WORK REQUIRED:
All the entries need to be quoted exactly, apart from the pictures, which you should drop.
-------- DATASET EXCERPTS
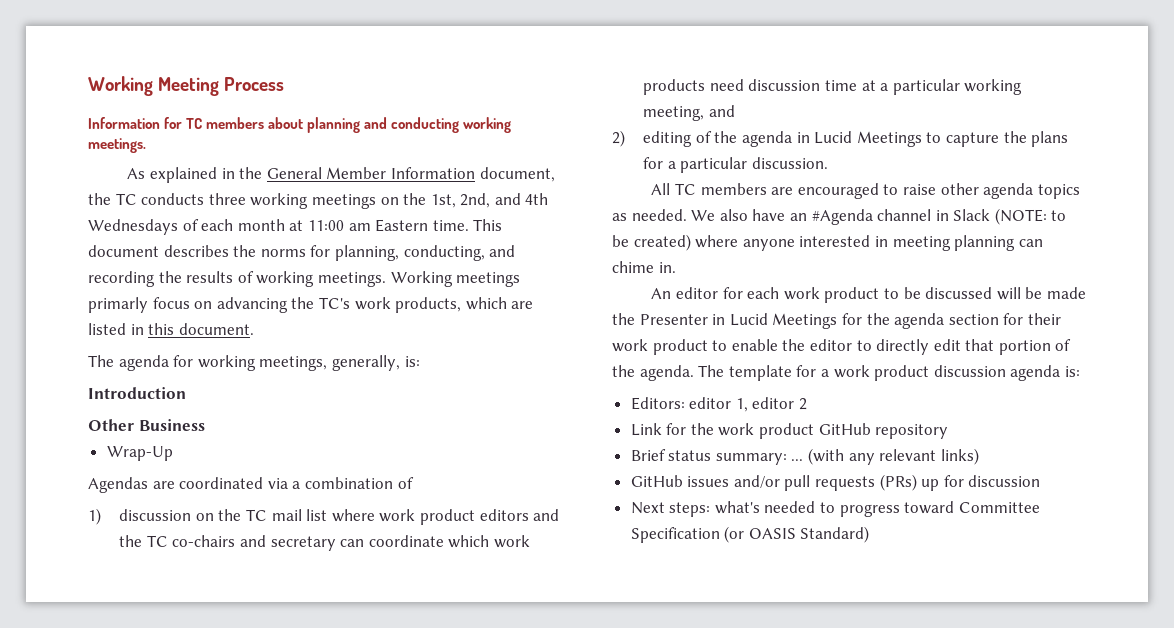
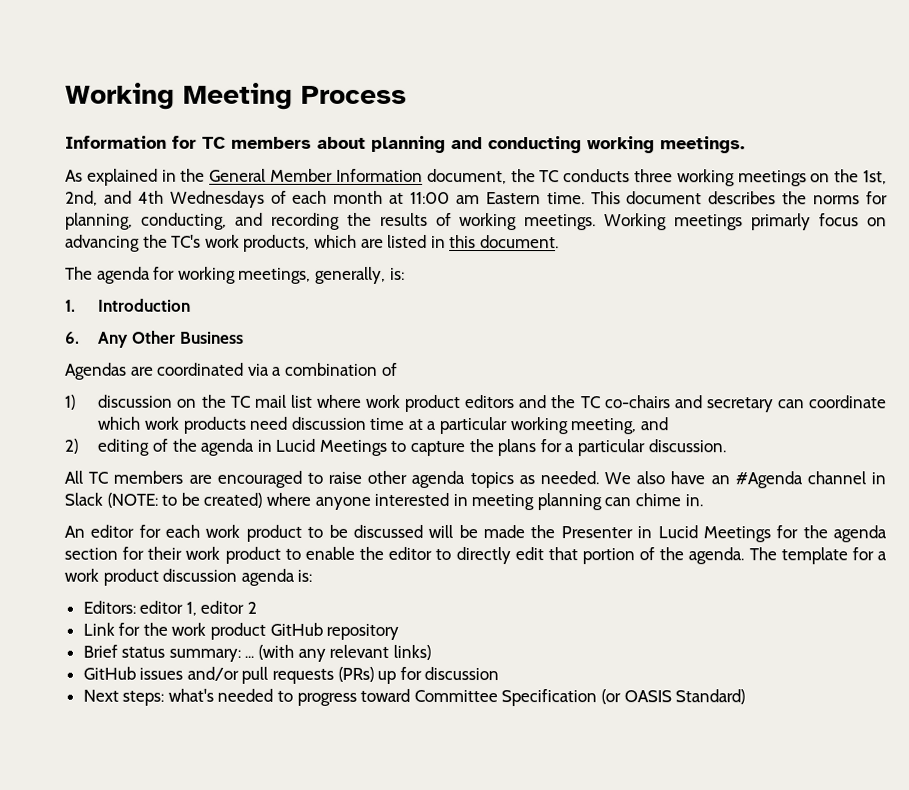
(420, 361) none -> [65,299,76,312] 1.
(186, 393) none -> [65,331,130,348] 6. Any
[106,446,173,461] // Wrap-Up -> (244, 337) none

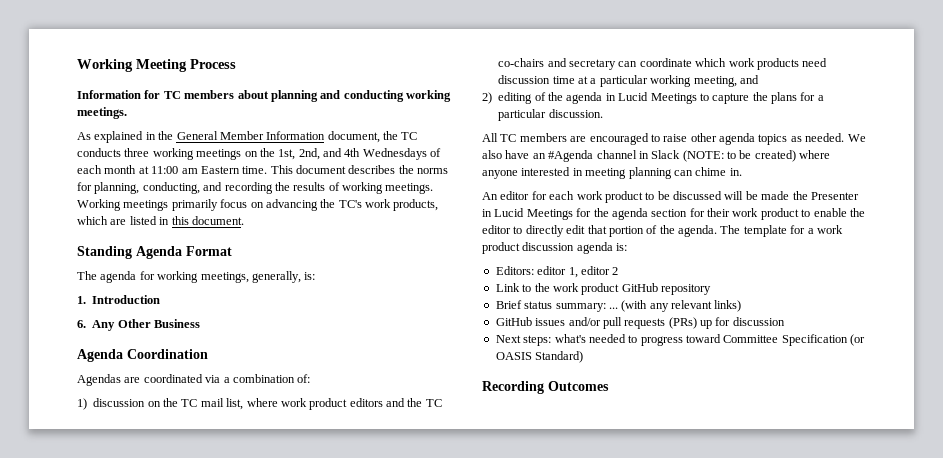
[751,213,812,231] primarly -> [171,199,218,211] primarily
(559, 242) none -> [77,246,232,259] // Standing Agenda Format
(244, 337) none -> [77,349,208,362] // Agenda Coordination
[381,362,398,376] of -> [297,374,311,383] of:
[289,394,313,408] list -> [226,398,244,410] list,
[118,622,141,636] for -> [522,284,532,292] to
(746, 697) none -> [482,381,609,394] // Recording Outcomes

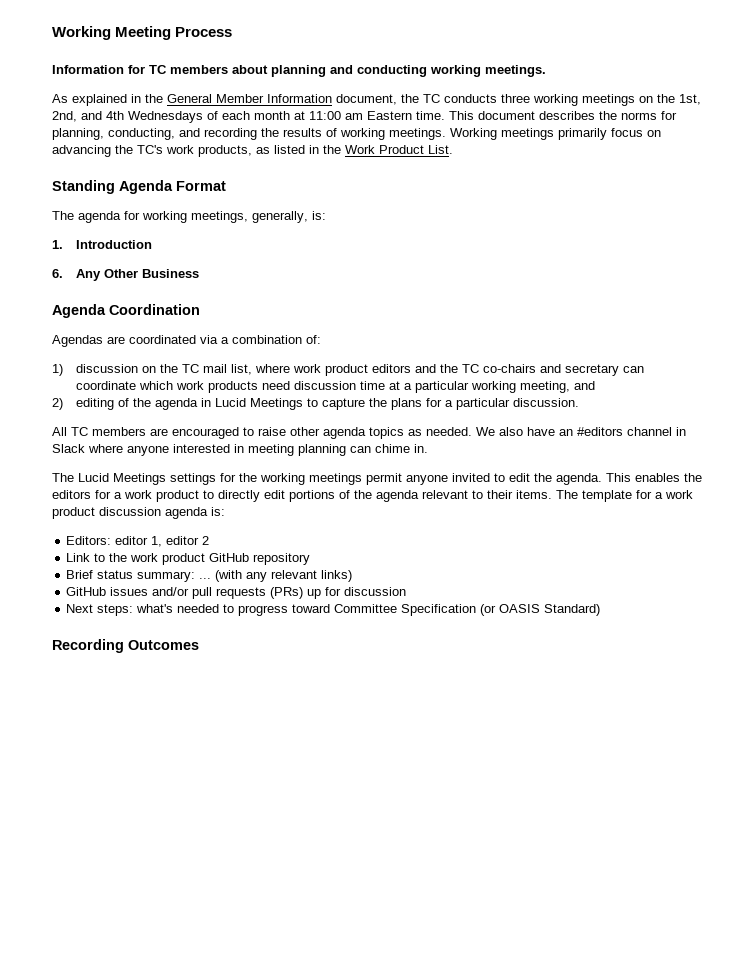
[77,216,244,225] which are listed in this document. -> [256,145,453,154] as listed in the Work Product List.
[548,150,594,162] #Agenda -> [577,427,623,436] #editors
[682,150,796,162] (NOTE: to be created) -> (85, 448) none
[482,191,859,203] [482,208,865,220] [482,225,717,237] An editor for each work product to be discussed will be made the Presenter in Lucid Meetings for the agenda section for their work product to enable the editor to directly edit that portion of the agenda. -> [52,473,702,485] [52,490,552,502] The Lucid Meetings settings for the working meetings permit anyone invited to edit the agenda. This enables the editors for a work product to directly edit portions of the agenda relevant to their items.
----------------
RESULT OF THIS EXERCISE:
(420, 361) none -> [65,299,76,312] 1.
(186, 393) none -> [65,331,130,348] 6. Any
[106,446,173,461] // Wrap-Up -> (244, 337) none

[751,213,812,231] primarly -> [171,199,218,211] primarily
(559, 242) none -> [77,246,232,259] // Standing Agenda Format
(244, 337) none -> [77,349,208,362] // Agenda Coordination
[381,362,398,376] of -> [297,374,311,383] of:
[289,394,313,408] list -> [226,398,244,410] list,
[118,622,141,636] for -> [522,284,532,292] to
(746, 697) none -> [482,381,609,394] // Recording Outcomes

[77,216,244,225] which are listed in this document. -> [256,145,453,154] as listed in the Work Product List.
[548,150,594,162] #Agenda -> [577,427,623,436] #editors
[682,150,796,162] (NOTE: to be created) -> (85, 448) none
[482,191,859,203] [482,208,865,220] [482,225,717,237] An editor for each work product to be discussed will be made the Presenter in Lucid Meetings for the agenda section for their work product to enable the editor to directly edit that portion of the agenda. -> [52,473,702,485] [52,490,552,502] The Lucid Meetings settings for the working meetings permit anyone invited to edit the agenda. This enables the editors for a work product to directly edit portions of the agenda relevant to their items.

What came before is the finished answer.